Following the disappearance and probable death of hiking blogger Gary Hinge in the first film, student Minerva Sound (Solveig Helene) dies under mysterious circumstances in a trailer in the Nevada High desert, which may be connected to the disappearance of yet another woman (Brooke Bradshaw), and a bag full of creepy, ambiguous videotapes Minerva found in the trailer.
Like its predecessor, Dutch Marich’s Horror in the High Desert 2: Minerva is presented as a documentary about some mysterious occurrences. It is, however, a much superior film to my eyes (the Internet mostly disagrees there). For one, the ratio between talking heads segments and found footage action is much more sensible here, so the fake documentary bits provide framing and exposition but don’t take over the whole of the film, leaving space for the film to experiment with diverse modes of POV horror in its found footage segments, from handy footage, to old serial killer camcorder fun, to the good old “people panicking in the dark while holding an infrared camera”.
This does give the whole affair a lot more energy than the first film had and provides an opportunity to build up to more complex questions the planned next sequel may or may not answer. At the very least, there’s a sense of focus and direction here I didn’t get from the first movie, and enough basic storytelling skill to make this interesting and watchable throughout.

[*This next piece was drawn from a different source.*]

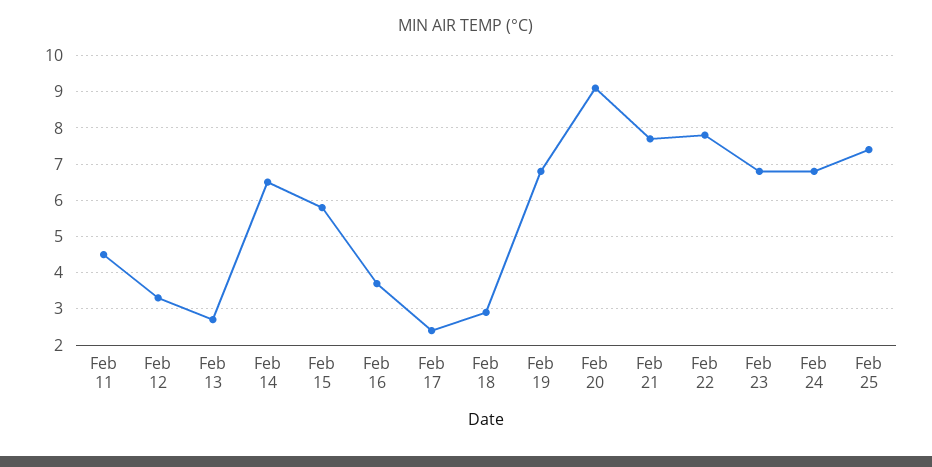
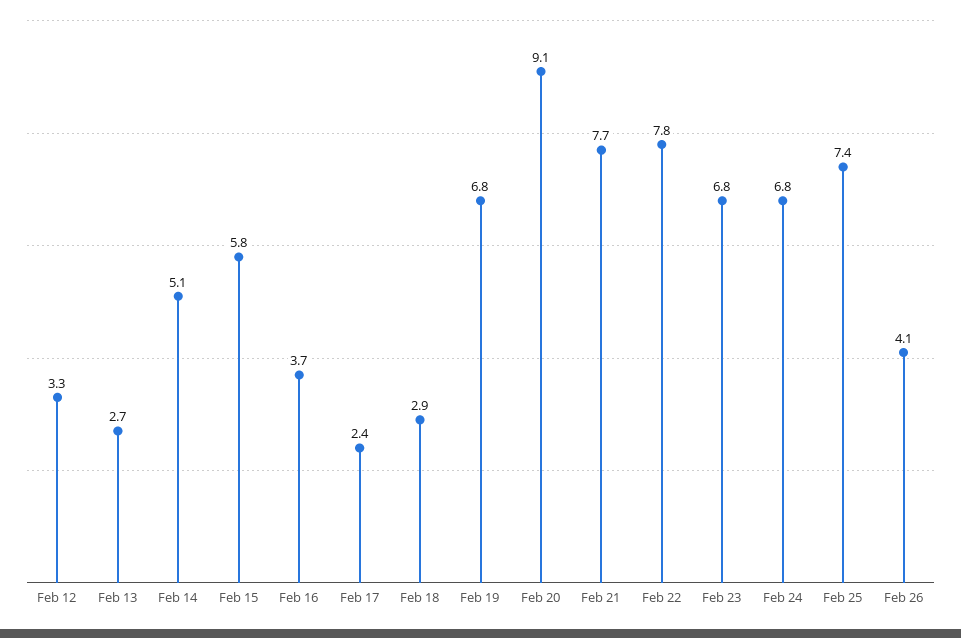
Feb 11: 4.5 -> none
Feb 14: 6.5 -> 5.1
Feb 26: none -> 4.1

Some of the found footage segments are genuinely creepy – I’m particularly fond of the camcorder stuff and its suggestion of a greater weirdness, but there’s also some clever and effective use of found audio in the parts of the film about Minerva’s death, as well as in another moment later on, and a general sense of a pleasantly macabre imagination at work that often makes nice use of the feeling of isolation the locations provide. The final found footage bit goes on a bit too long for my taste for too little payoff, but the rest of the film is absolutely good enough to make up for a minor pacing problem like that.